|| ||Linus Torvalds <torvalds-AT-linux-foundation.org>|
|| ||James Bottomley <James.Bottomley-AT-SteelEye.com>|
|| ||Re: [GIT PATCH] final SCSI pieces for the merge window|
|| ||Wed, 24 Oct 2007 08:35:21 -0700 (PDT)|
|| ||David Miller <davem-AT-davemloft.net>, Jeff Garzik <jeff-AT-garzik.org>,
Andrew Morton <akpm-AT-linux-foundation.org>,
Linux Kernel Mailing List <linux-kernel-AT-vger.kernel.org>|
On Wed, 24 Oct 2007, James Bottomley wrote:
> OK, so it's no secret that I'm the last of the subsystem maintainers
> whose day job isn't working on the linux kernel. If you want a full
> time person, who did you have in mind?
Quite frankly, at least for me personally, what I would rather have (in
general: this is really not at all SCSI-specific in any way, shape, or
form, and not directed at James!) is a less rigid maintainership
Let's face it, we are *all* likely to be overworked at different times,
and even when not overworked, it's just the fact that people need to take
a breather etc. And there is seldom - if ever - a very strong argument for
having one person per subsystem.
I think git is excellent for trying to spreading the "joy" of
maintainership, but even without something like that, I think it's much
better to try to find people you can trust, rather than strict
maintainership boundaries. For example, Andrew certainly seems to be very
productive as a kernel maintainer, and it has nothing to do with git, and
everything to do with trust.
So I'd rather have less recriminations about "xyz is holding up abc", and
have people more open to just trying to help out even across strict
borders.
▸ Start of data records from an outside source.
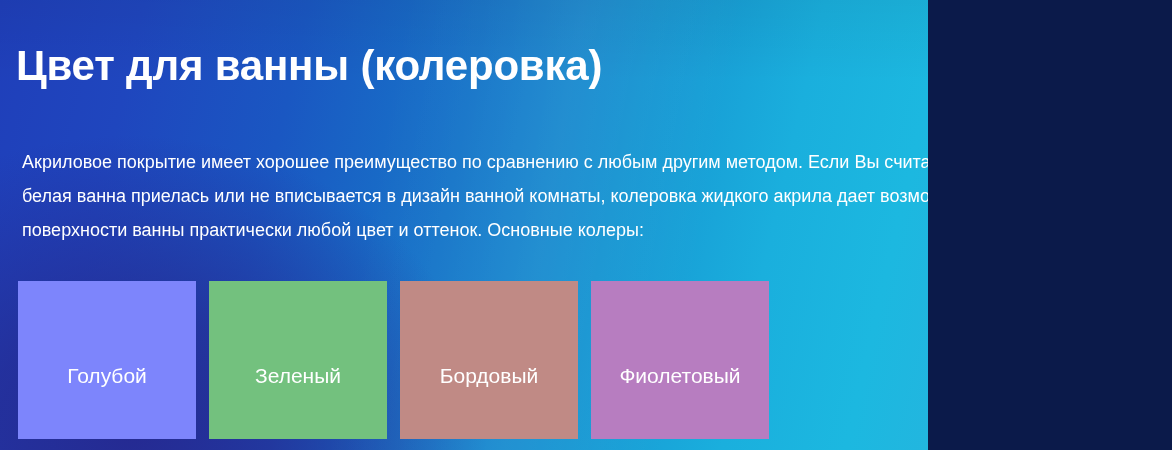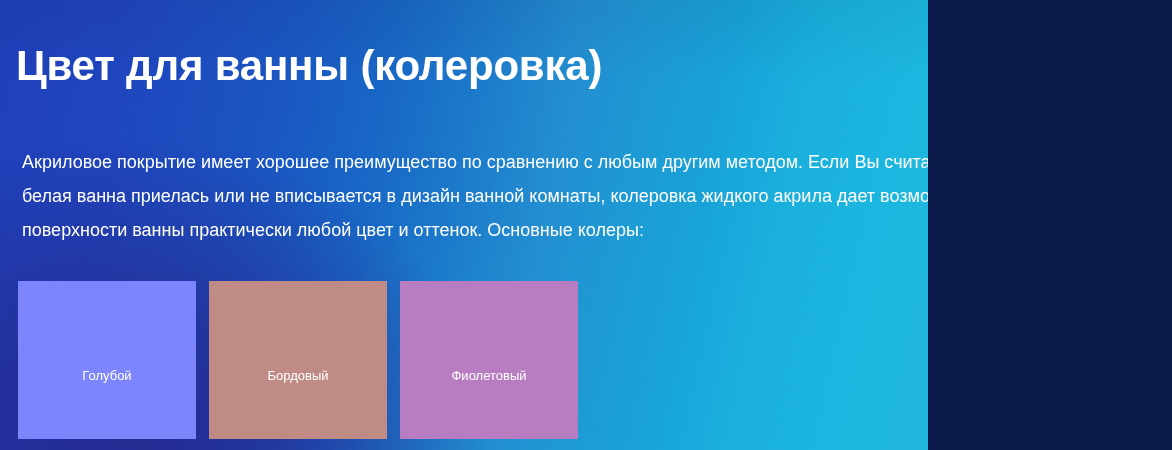--- a/index.html
+++ b/index.html
@@ -83,7 +83,7 @@
   }
   .swatch-label {
     color: #ffffff;
-    font-size: 13px;
+    font-size: 21px;
     line-height: 20px;
     font-weight: normal;
     text-align: right;

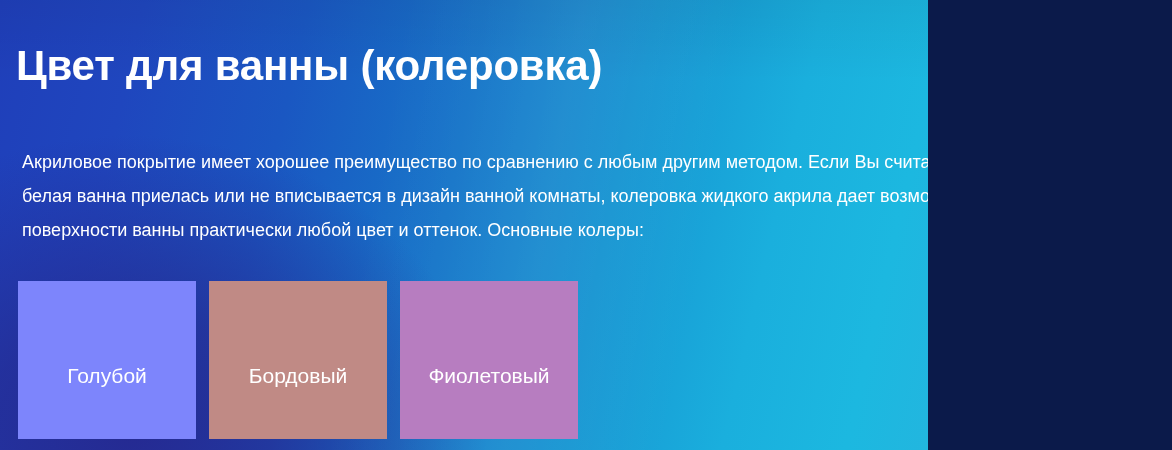--- a/index.html
+++ b/index.html
@@ -107,6 +107,9 @@
         <span class="swatch-label">Голубой</span>
       </div>
 
+      <div class="swatch" style="background-color: rgb(115, 193, 126);">
+        <span class="swatch-label">Зеленый</span>
+      </div>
And I don't mean that in a "two fighting people" kind of way
where there are two or more people who maintain things _despite_ each
other, but more in a
"Hey we know each other, and we trust each other, and no, we won't
guarantee that we always agree, but we can work on things, and if it
turns out that one person merged somethign that the other person
_really_ doesn't like, we'll revert it and/or work it out some other
I've personally always been against _strict_ maintainer lines, so I've
always taken stuff "past" the maintainer anyway (and sometimes maintainers
have complained, because they feel like they "own" their subsystem, and I
either tell them to stuff it, or say "my bad", depending on whether they
had a valid _technical_ complaint or not).
So rather than getting into a pissing match of "ok, who would be the best
maintainer", I'd much *much* prefer to take this as another "we really
don't need or even _want_ to have strict maintainer rules" opportunity.
Now, the most important part here is the trust part. I need to be able to
trust maintainers, but when you have multiple people in the same "box",
those people need to trust each other even more than usual, because you
*are* going to get disagreements. And the only way it can work is if you
acknowledge that disagreements will happen, and that any situation is not
a "my way or the highway" kind of thing - the trust also implies a certain
give and take.
And this really *is* an issue that cuts across subsystem boundaries.
Anybody who thinks that SCSI is "unique" in this kind of issues is sadly
mistaken. We've had the exact same thing come up in every single subsystem
over time, and at every single level of maintainership (from individual
drivers all the way right up to me) over time.
So I *really* don't want to throw any stones in a glass house here. Quite
the reverse. I'd like to get rid of some of the glass, and replace it with
padding. Because you all know we'd all fit better in a padded room than a
Are there any such people that think there s a sufficient mutual trust
with James that you think a blurring of maintainership lines could work
out? Or in any other subsystem, for that matter? Hmm?